» **Work to be completed**: Starting with the line that holds "text: 2372-1902 ->" and stopping after the line that holds "text: Elizabeth ->", repeat the lines below word for word, without the pictures.
[Task input — start]
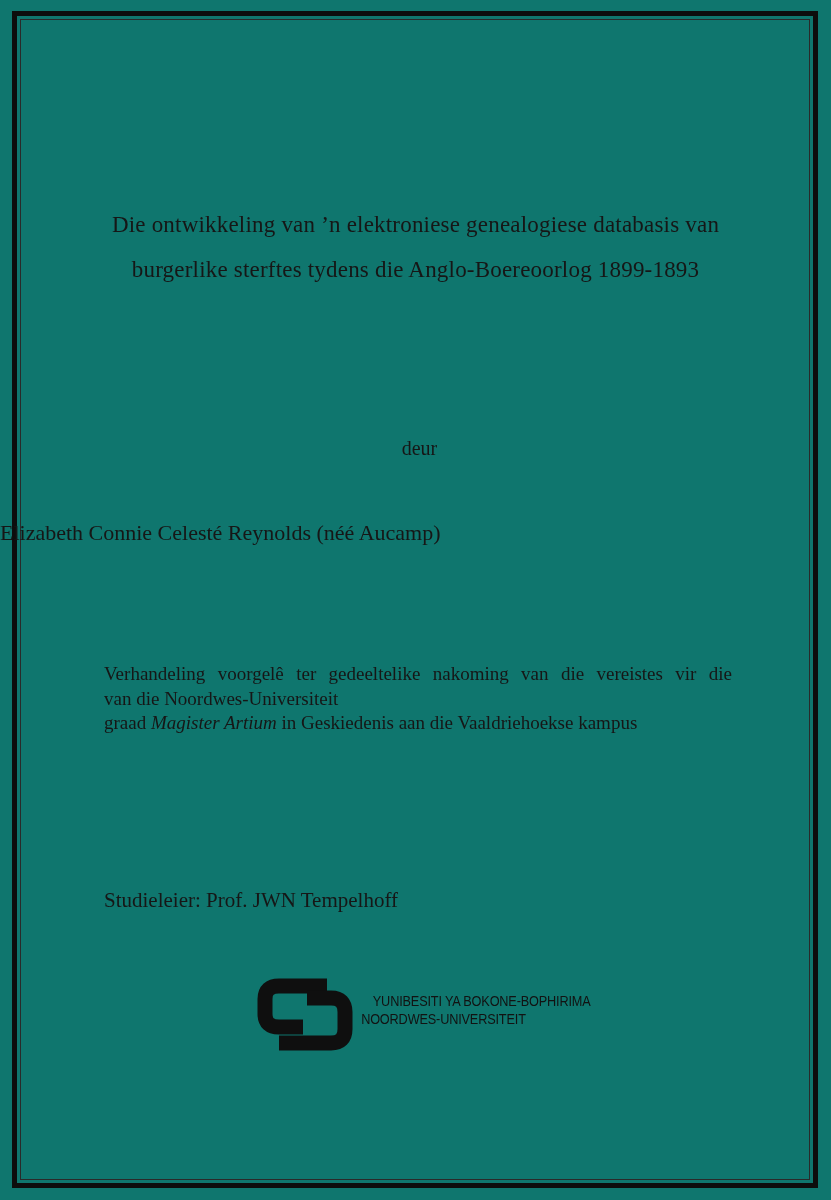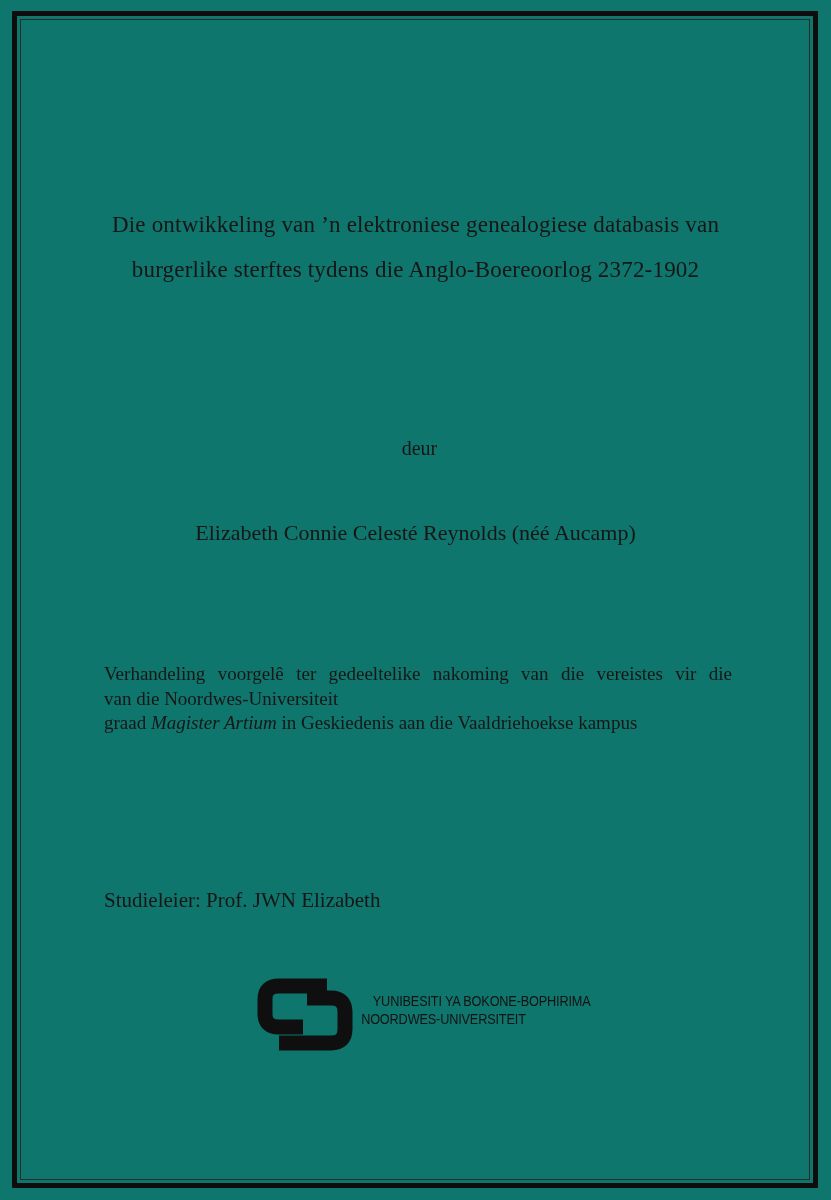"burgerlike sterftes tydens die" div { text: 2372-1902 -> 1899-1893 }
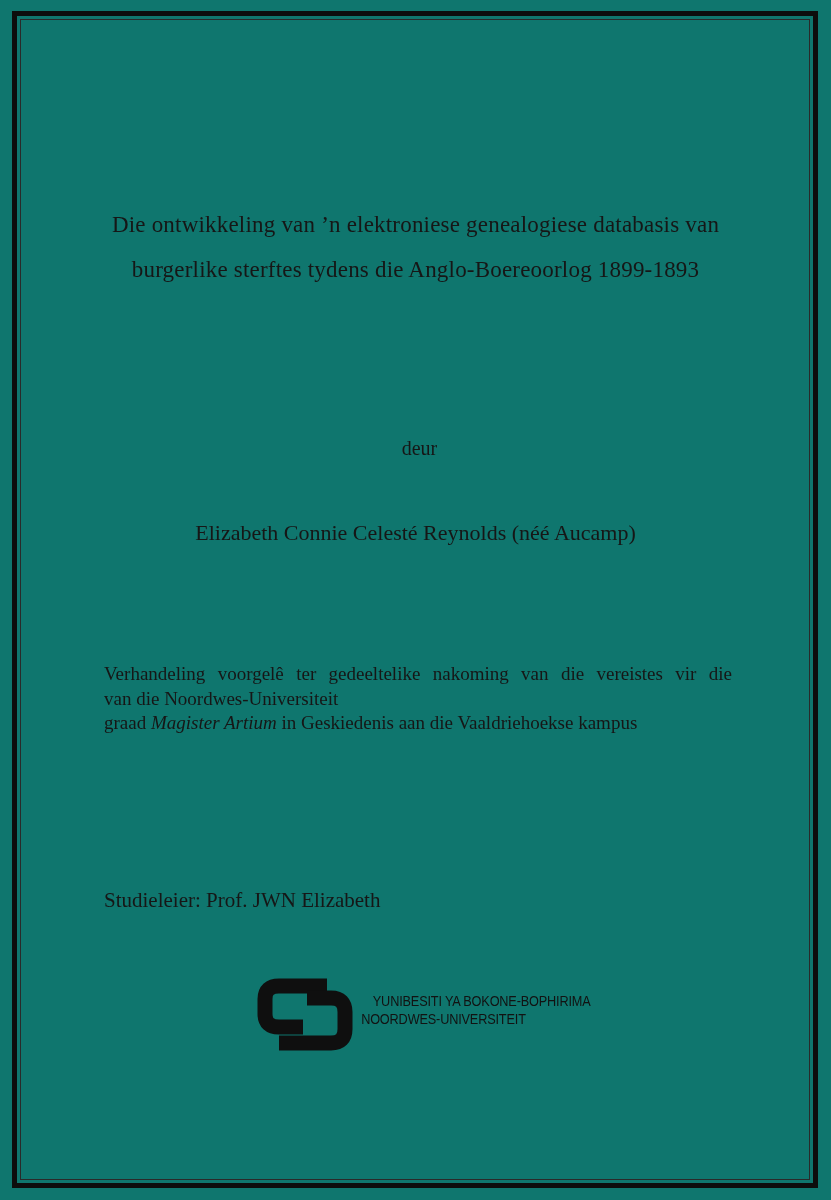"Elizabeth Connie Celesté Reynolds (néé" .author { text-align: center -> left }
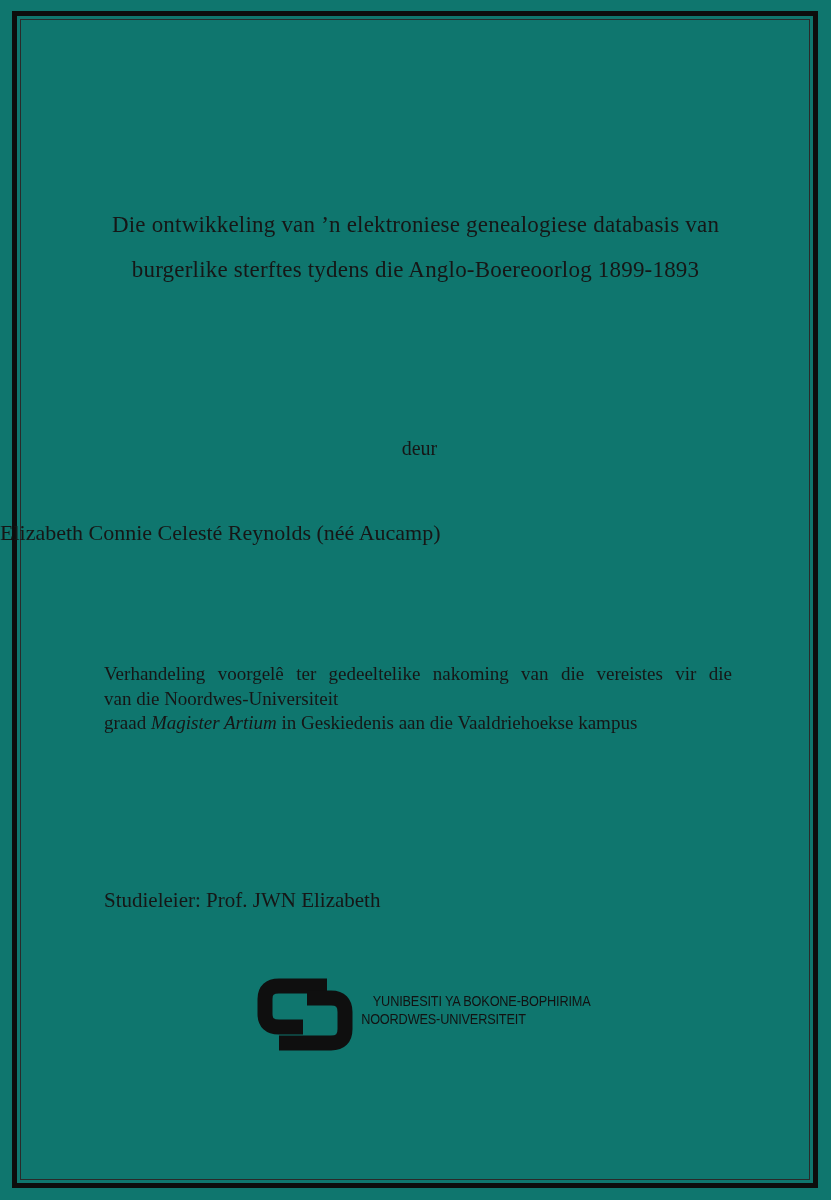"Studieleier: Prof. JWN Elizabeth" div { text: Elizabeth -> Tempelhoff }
[Task input — finish]
[Task input — start]
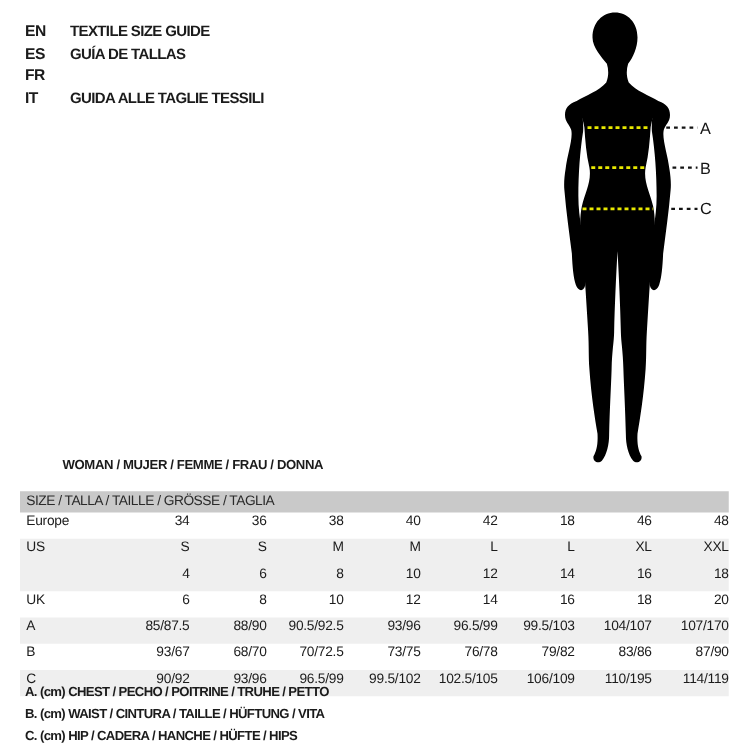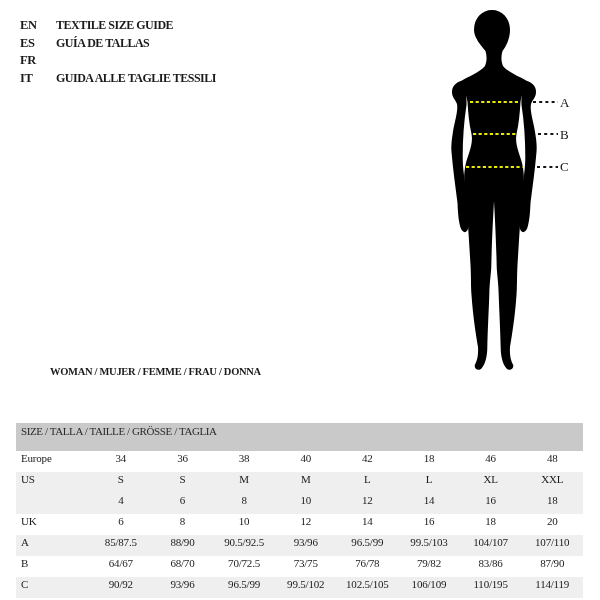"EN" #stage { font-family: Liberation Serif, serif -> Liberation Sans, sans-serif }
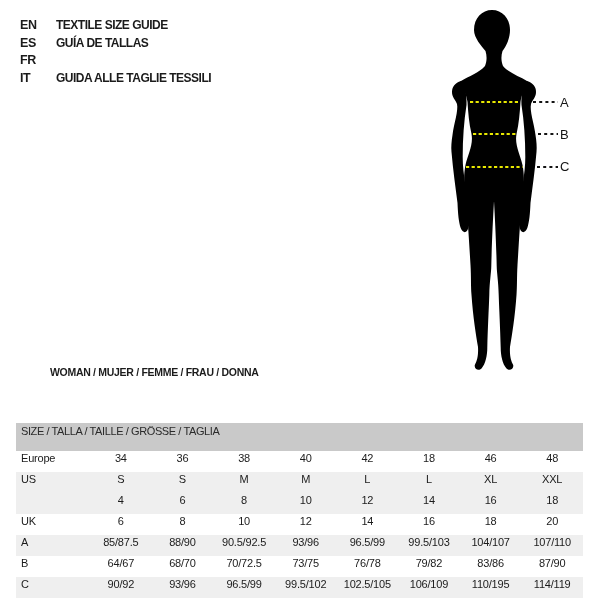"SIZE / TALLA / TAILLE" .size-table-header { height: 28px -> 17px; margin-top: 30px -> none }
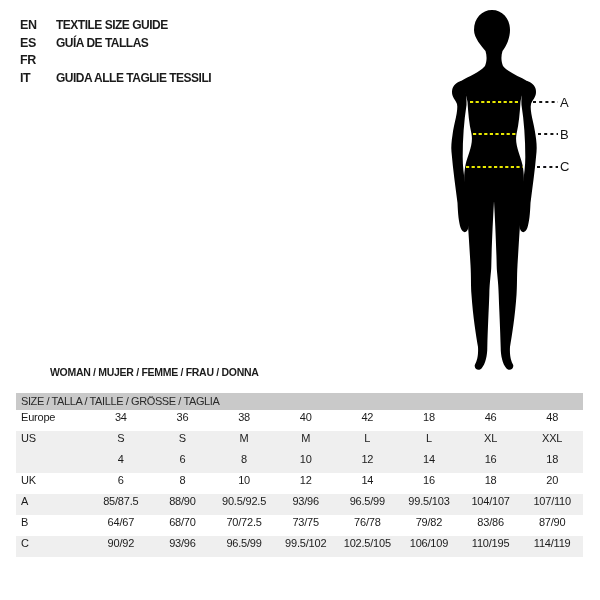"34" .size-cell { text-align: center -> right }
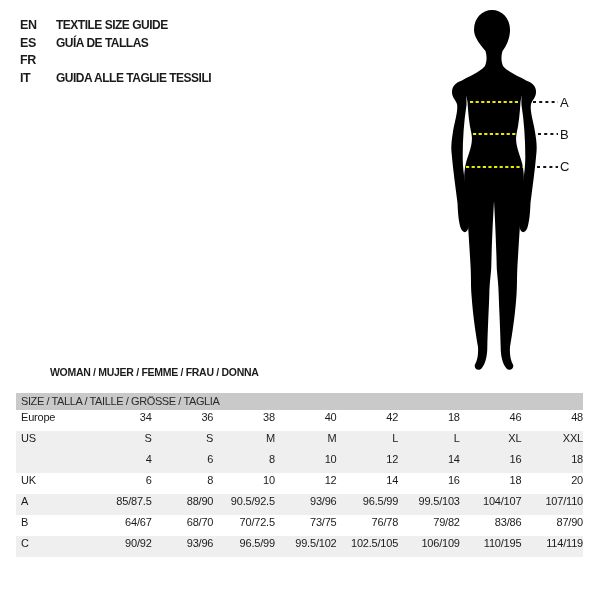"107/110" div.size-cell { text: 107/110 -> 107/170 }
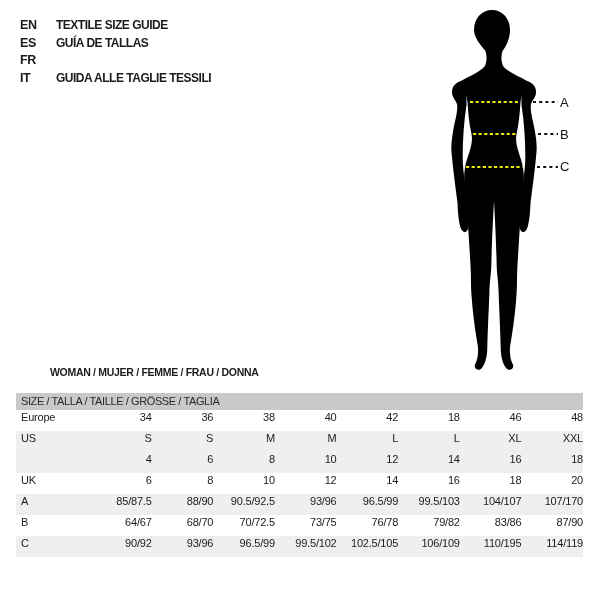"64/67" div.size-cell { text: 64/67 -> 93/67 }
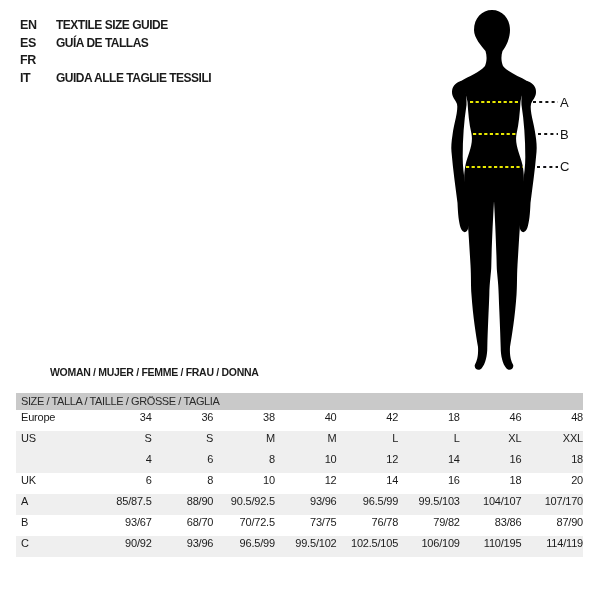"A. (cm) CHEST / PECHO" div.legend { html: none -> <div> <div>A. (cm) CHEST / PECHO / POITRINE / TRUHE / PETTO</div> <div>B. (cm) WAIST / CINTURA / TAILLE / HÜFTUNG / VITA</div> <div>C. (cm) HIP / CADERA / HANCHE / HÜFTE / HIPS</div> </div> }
[Task input — finish]
» **Output of the task**:
"burgerlike sterftes tydens die" div { text: 2372-1902 -> 1899-1893 }
"Elizabeth Connie Celesté Reynolds (néé" .author { text-align: center -> left }
"Studieleier: Prof. JWN Elizabeth" div { text: Elizabeth -> Tempelhoff }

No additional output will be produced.